Local repository install is useful during template development, but package-based install should remain the primary validation path before release.

CI Smoke Test

The CI workflow packs the template package, installs the generated .nupkg, scaffolds a new project with dotnet new netcoreapp-template, validates the scaffolded output against the golden manifest, builds the generated output, runs generated tests, and uninstalls the template package.

The smoke test runs on Linux, Windows, and macOS so path handling and package install behavior are validated across supported runner environments.

On Linux runners, CI also validates the Docker consumer path from the generated scaffolded output. This Docker smoke test builds the generated Docker image, validates docker compose config, starts the generated Compose application, verifies /health/live, captures Compose logs for diagnostics, and tears down the Compose stack during cleanup.
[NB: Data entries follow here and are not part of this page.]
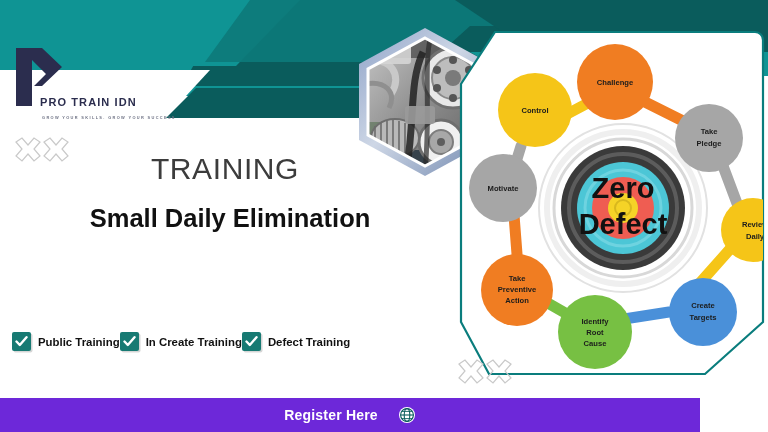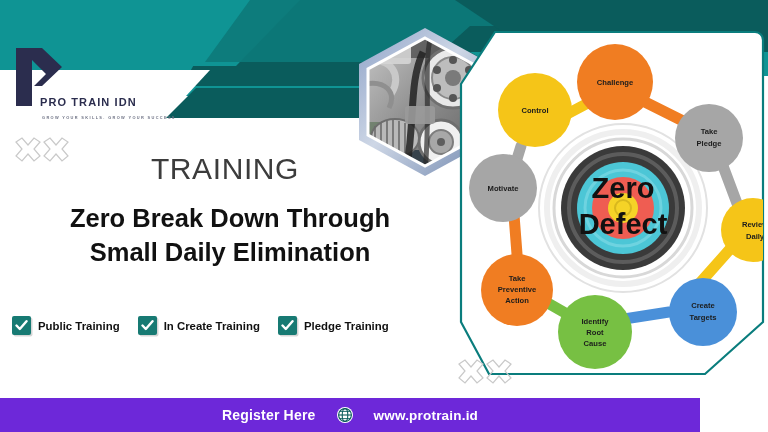--- a/index.html
+++ b/index.html
@@ -267,7 +267,6 @@
 
   <div class="training-kicker">TRAINING</div>
   <div class="main-title">
-    <span class="line">Zero Break Down Through</span>
     <span class="line">Small Daily Elimination</span>
   </div>
 

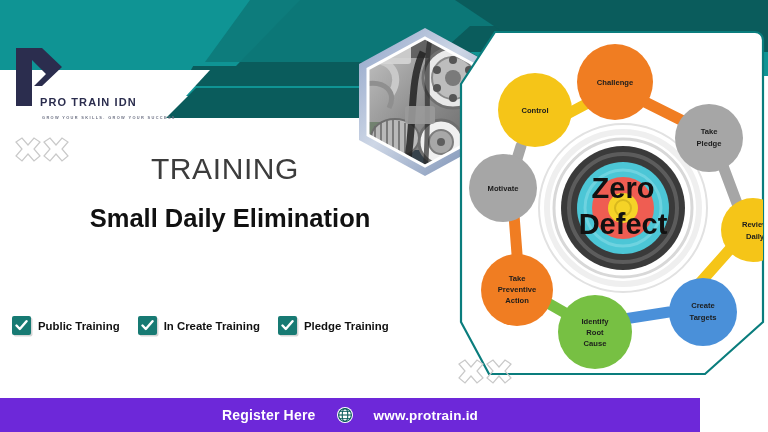--- a/index.html
+++ b/index.html
@@ -60,7 +60,7 @@
   .main-title .line { display:block; white-space:nowrap; }
 
   
-  .options { position:absolute; left:12px; top:316px; display:flex; align-items:center; gap:18px; }
+  .options { position:absolute; left:12px; top:332px; display:flex; align-items:center; }
   .opt { display:flex; align-items:center; gap:7px; }
   .cbox {
     width:19px; height:19px; flex:none;

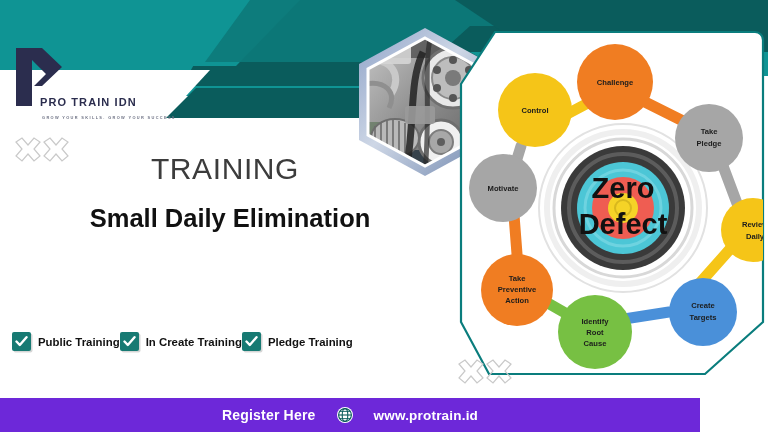--- a/index.html
+++ b/index.html
@@ -293,7 +293,7 @@
           <path d="M1.5 6.5 L4.8 10 L11.5 2.2" fill="none" stroke="#ffffff" stroke-width="2.4" stroke-linecap="round" stroke-linejoin="round"></path>
         </svg>
       </div>
-      <span class="opt-label">Pledge Training</span>
+      <span class="opt-label">Defect Training</span>
     </div>
   </div>
 

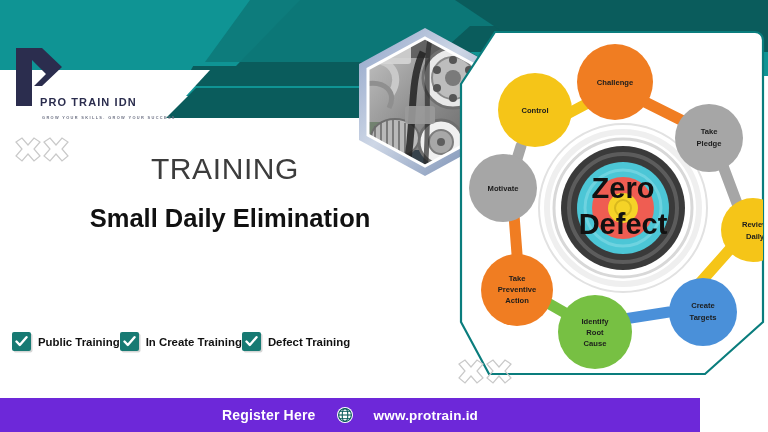--- a/index.html
+++ b/index.html
@@ -309,7 +309,6 @@
         <line x1="3.8" y1="12.6" x2="14.2" y2="12.6" stroke="#0a5c5c" stroke-width="0.9"></line>
       </svg>
     </span>
-    <span class="footer-url">www.protrain.id</span>
   </div>
 
 </div>

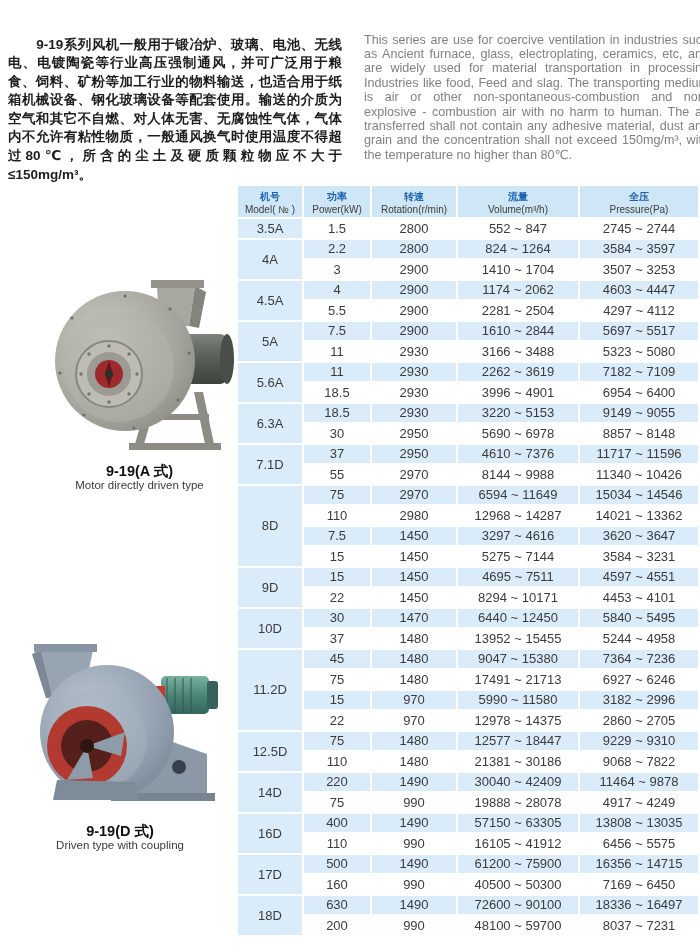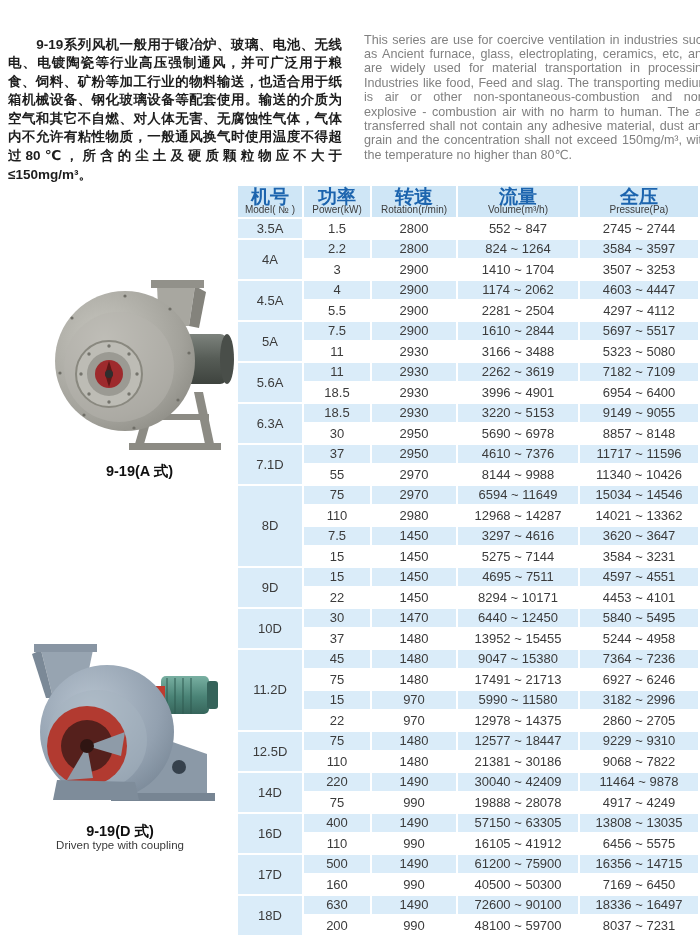--- a/index.html
+++ b/index.html
@@ -31,7 +31,7 @@
   }
   table.spec th,table.spec td{padding:0;text-align:center;vertical-align:middle;}
   table.spec th{background:var(--header_bg,#cfe6f6);height:31px;font-weight:normal;}
-  .th-zh{font-size:19px;font-weight:bold;color:var(--header_text,#1c64ae);line-height:15px;}
+  .th-zh{font-size:10px;font-weight:bold;color:var(--header_text,#1c64ae);line-height:15px;}
   .th-en{font-size:10px;color:#3c3c3c;line-height:11px;}
   table.spec td{
     height:18.5px;font-size:13px;color:var(--body_text,#3b3b3b);

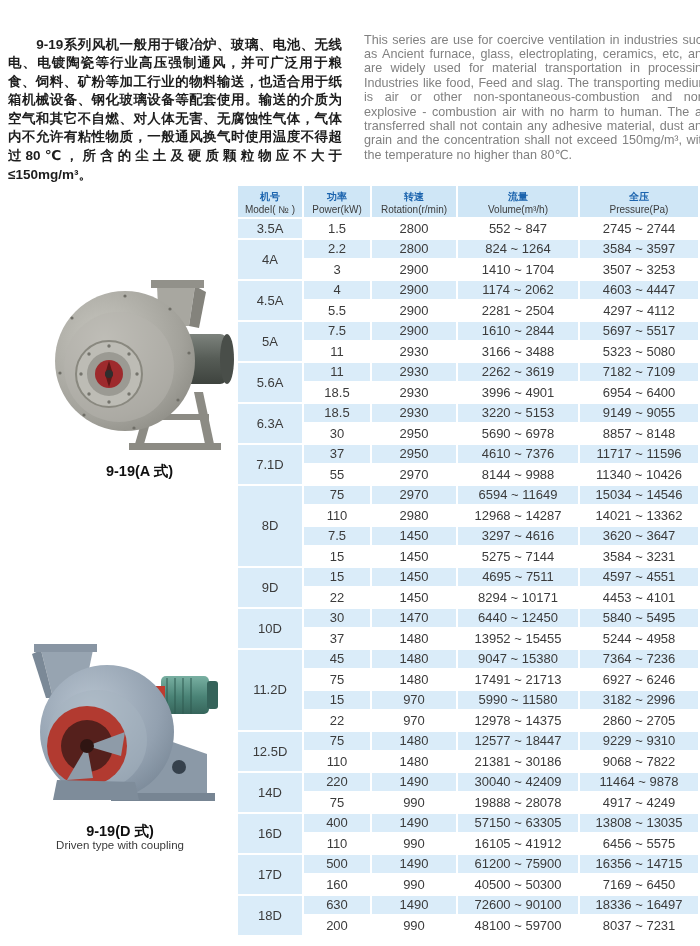--- a/index.html
+++ b/index.html
@@ -108,6 +108,7 @@
     </svg>
     <figcaption>
       <div class="caption-model">9-19(A 式)</div>
+      <div class="caption-type">Motor directly driven type</div>
     </figcaption>
   </figure>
Docker runtime validation is intentionally limited to Linux runners. The goal is to prove that Docker files emitted by the template are usable by a generated consumer project, not to certify Docker host behavior across every operating system.

Distribution Direction

The stable distribution model is a published NuGet template package installable with dotnet new install.

Stable usage follows this pattern:

dotnet new install CDCavell.NetCoreApplicationTemplate
dotnet new netcoreapp-template -n ContosoSecurityPortal

Clone-and-modify remains valid for source review, contribution, and direct customization. However, the NuGet template package is the primary stable distribution path for normal template consumers.

After the v1.0.0 release, changes to the template short name, package identity, template parameters, symbols, or source-name replacement behavior should be reviewed as release-surface changes.

See ADR-0003: Record Release Surface and Distribution Strategy for the release-surface decision.